Herr Scheu, Sie haben einen perfekten Trainer-Einstand hinter sich. Der 7:2-Sieg beim Tabellenvierten Bietigheim-Bissingen ist nicht nur der erste Villinger Oberliga-Sieg nach der Winterpause. Es war auch der bislang höchste Saisonerfolg. Können Sie zaubern?
Nein, ganz sicher nicht. Auch wenn der Sieg viele FC 08-Anhänger freut, ist klar, dass auch andere Spiele mit Niederlagen kommen werden.
Sie sind erst seit einer Woche als Interimstrainer tätig. Was haben Sie vor dieser Partie am Samstag verändert?
Vielleicht etwas an der Taktik. Vielmehr konnte man in der kurzen Zeit nicht machen. Ich hatte in den Tagen zuvor sehr gute Gespräche mit den Spielern. Dem Mannschaftsrat hab ich meine taktischen Vorstellungen erläutert. Die Spieler haben gleich zugestimmt. Dass es dann so gut klappt, konnte keiner ahnen.
Auffallend war, dass es gegen Bietigheim-Bissingen fünf verschiedene Torschützen gab. Zuvor hatte in den vier Pflichtspielen nach der Winterpause lediglich Ibrahima Diakité getroffen. Gibt es für diesen Unterschied Gründe?
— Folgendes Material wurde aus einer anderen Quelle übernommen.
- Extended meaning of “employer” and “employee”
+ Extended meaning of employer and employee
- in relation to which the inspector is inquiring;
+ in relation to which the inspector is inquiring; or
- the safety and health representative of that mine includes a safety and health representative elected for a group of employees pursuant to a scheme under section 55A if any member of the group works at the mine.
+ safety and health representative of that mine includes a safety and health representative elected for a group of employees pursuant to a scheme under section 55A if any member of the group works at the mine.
Ich habe versucht, den Spielern Mut zu machen. Sie sollen sich was trauen, auch wenn ein Torschuss mal vorbeigeht oder man einen Fehler gemacht hat. Ibrahima Diakité konnte nicht auf Dauer die alleinige Last des Toreschießens bei uns tragen. Irgendwann haben sich die Gegner darauf eingestellt.
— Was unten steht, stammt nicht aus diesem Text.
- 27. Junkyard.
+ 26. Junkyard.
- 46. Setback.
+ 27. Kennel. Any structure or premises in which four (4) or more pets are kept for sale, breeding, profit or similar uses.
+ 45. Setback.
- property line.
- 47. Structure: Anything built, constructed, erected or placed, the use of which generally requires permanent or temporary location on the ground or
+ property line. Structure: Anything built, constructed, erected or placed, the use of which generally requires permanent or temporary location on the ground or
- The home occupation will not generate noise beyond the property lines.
Mussten Sie lange überlegen, als die Anfrage kam, ob Sie die erste Mannschaft des FC 08 bis Saisonende übernehmen wollen?
Alles entscheidend war die Meinung meiner Frau. Es war klar, dass ich den Trainerjob nur annehme, wenn sie zustimmt. Als meine Frau gesagt hat, dass ich es machen soll, habe ich zugesagt.
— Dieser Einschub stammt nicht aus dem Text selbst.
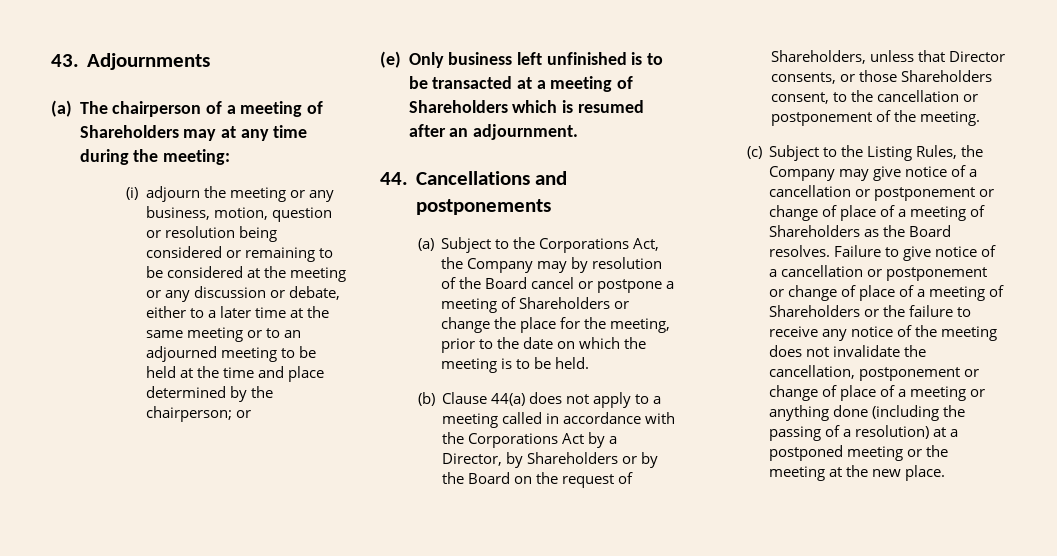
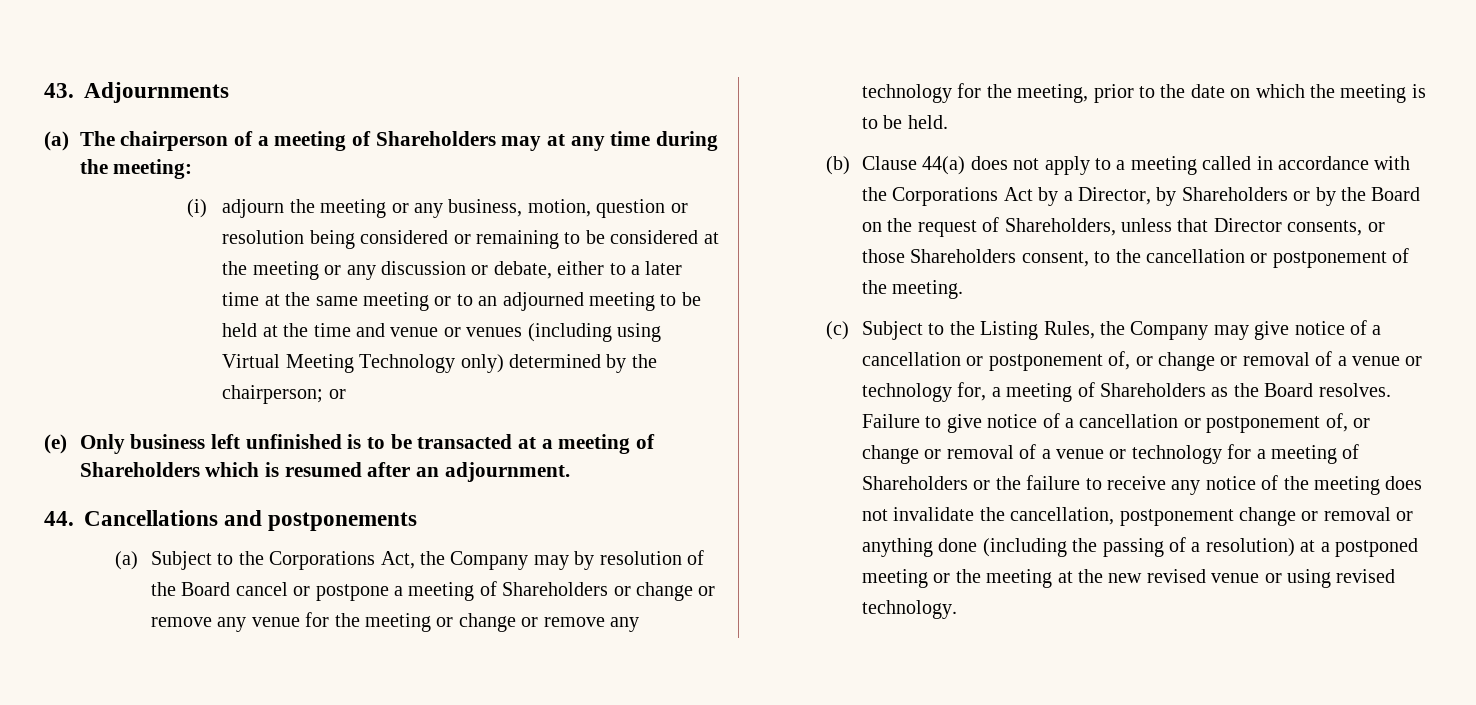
- (i) adjourn the meeting or any business, motion, question or resolution being considered or remaining to be considered at the meeting or any discussion or debate, either to a later time at the same meeting or to an adjourned meeting to be held at the time and place determined by the chairperson; or
+ (i) adjourn the meeting or any business, motion, question or resolution being considered or remaining to be considered at the meeting or any discussion or debate, either to a later time at the same meeting or to an adjourned meeting to be held at the time and venue or venues (including using Virtual Meeting Technology only) determined by the chairperson; or
- (a) Subject to the Corporations Act, the Company may by resolution of the Board cancel or postpone a meeting of Shareholders or change the place for the meeting, prior to the date on which the meeting is to be held.
+ (a) Subject to the Corporations Act, the Company may by resolution of the Board cancel or postpone a meeting of Shareholders or change or remove any venue for the meeting or change or remove any technology for the meeting, prior to the date on which the meeting is to be held.
- (c) Subject to the Listing Rules, the Company may give notice of a cancellation or postponement or change of place of a meeting of Shareholders as the Board resolves.
+ (c) Subject to the Listing Rules, the Company may give notice of a cancellation or postponement of, or change or removal of a venue or technology for, a meeting of Shareholders as the Board resolves.
- Failure to give notice of a cancellation or postponement or change of place of a meeting of Shareholders or the failure to receive any notice of the meeting does not invalidate the cancellation, postponement or change of place of a meeting or anything done (including the passing of a resolution) at a postponed meeting or the meeting at the new place.
+ Failure to give notice of a cancellation or postponement of, or change or removal of a venue or technology for a meeting of Shareholders or the failure to receive any notice of the meeting does not invalidate the cancellation, postponement change or removal or anything done (including the passing of a resolution) at a postponed meeting or the meeting at the new revised venue or using revised technology.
Und warum haben Sie sich dafür entschieden?
Es geht einzig und allein darum, dem FC 08 zu helfen. Es geht nicht um mein Ego. Ich bin ein Nullachter, deshalb werde ich auch alles reinwerfen, um unsere Ziele zu erreichen.
Sie waren bis vergangene Woche noch Trainer der Villinger A-Junioren. Wie würden sie die beiden Trainertätigkeiten vergleichen?
Der zeitliche Aufwand und der Druck sind jetzt wesentlich größer. Ich arbeite aktuell wie ein Vollprofi – das betrifft allerdings die Zeit und nicht die Bezahlung. Ich will mich in den nächsten Wochen von morgens bis abends für den Verein engagieren und 110 Prozent einbringen.
Wie viele Absteiger aus der Oberliga erwarten Sie und wie groß sehen Sie die Abstiegsgefahr Ihrer Mannschaft?
Ich denke, dass es maximal vier Absteiger gibt und bin überzeugt, dass wir nicht dazu gehören werden. Es ist aber auch klar, dass wir in der Tabelle die nächsten Wochen nach unten schauen müssen.
Am Samstag erwartet Ihre Elf zum Oberliga-Derby den 1. FC Rielasingen-Arlen und vier Tage später folgt das Verbandspokal-Halbfinale beim SC Lahr. Welche Partie ist aus Ihrer Sicht wichtiger?
Es sind natürlich beides wichtige Spiele. Wenn ich aussuchen könnte, wenn eines verloren und eines gewonnen wird, würde ich mich wahrscheinlich für einen Sieg im Pokalspiel entscheiden. In der Liga hat man die Chance, die Niederlage wieder gutzumachen. Im Pokal bedeutet es aber das endgültige Aus.
Nehmen wir an, Sie schaffen mit dem FC 08 den Klassenerhalt und werden Pokalsieger. Was sagen Sie, wenn Sie von den Verantwortlichen gefragt werden, ob Sie auch nächste Saison die Oberliga-Mannschaft trainieren werden?
Ich würde mit Nein antworten. Das wissen die verantwortlichen Personen schon längst. Allerdings kann ich mir gut vorstellen, in einer anderen Position beim FC 08 Villingen tätig zu sein. Der Verein ist für mich ein schlafender Riese und ich will helfen, diesen Riesen aufzuwecken.